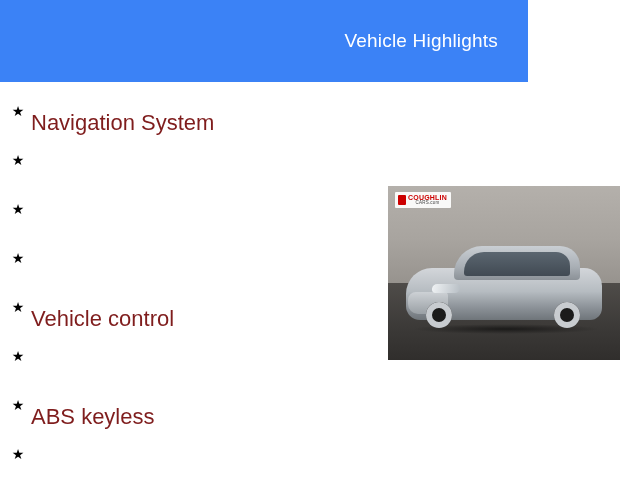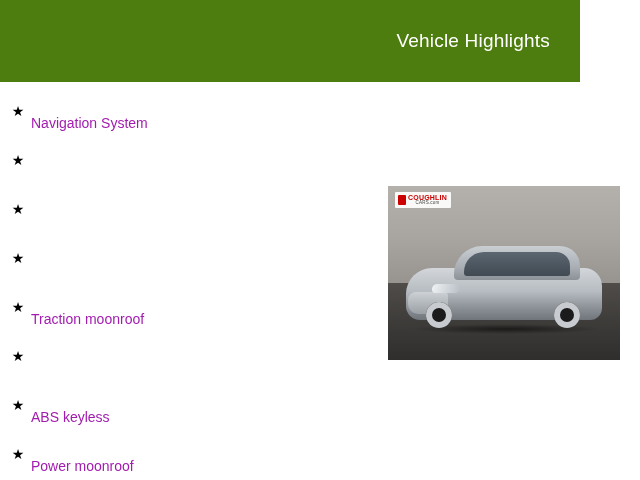--- a/index.html
+++ b/index.html
@@ -24,9 +24,9 @@
     position: absolute;
     left: 0;
     top: 0;
-    width: 580px;
+    width: 528px;
     height: 82px;
-    background: #4d7c0f;
+    background: #3b82f6;
   }
   .header-title {
     position: absolute;

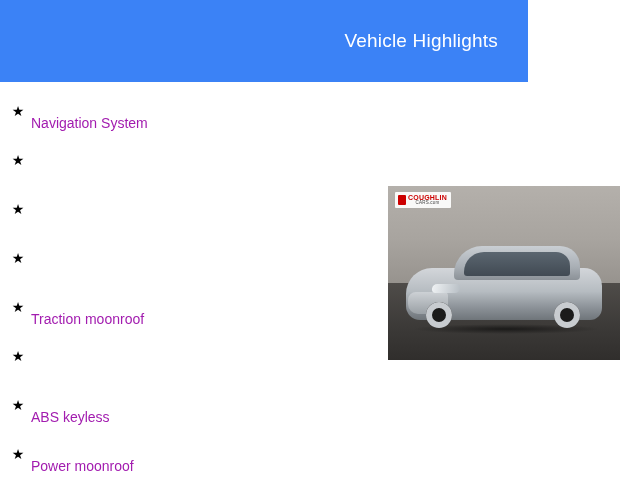--- a/index.html
+++ b/index.html
@@ -61,8 +61,8 @@
     line-height: 1;
   }
   .feature-label {
-    font-size: 14px;
-    color: #a21caf;
+    font-size: 22px;
+    color: #7f1d1d;
     padding-left: 3px;
     white-space: nowrap;
     margin-top: 24px;

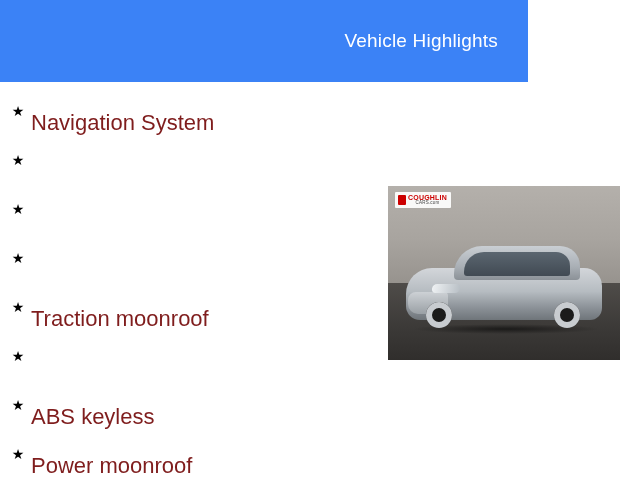--- a/index.html
+++ b/index.html
@@ -221,7 +221,7 @@
     </li>
     <li class="feature-item">
       <span class="bullet-star">★</span>
-      <span class="feature-label">Traction moonroof</span>
+      <span class="feature-label">Vehicle control</span>
     </li>
     <li class="feature-item">
       <span class="bullet-star">★</span>

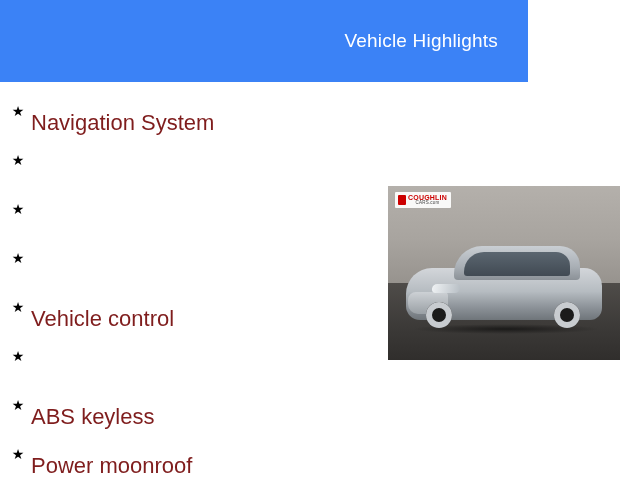--- a/index.html
+++ b/index.html
@@ -232,7 +232,6 @@
     </li>
     <li class="feature-item">
       <span class="bullet-star">★</span>
-      <span class="feature-label">Power moonroof</span>
     </li>
   </ul>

**TRY IT**
Report each line of the listing above that uses the word "label".

**TASK RESPONSE**
   .feature-label {
-      <span class="feature-label">Traction moonroof</span>
+      <span class="feature-label">Vehicle control</span>
-      <span class="feature-label">Power moonroof</span>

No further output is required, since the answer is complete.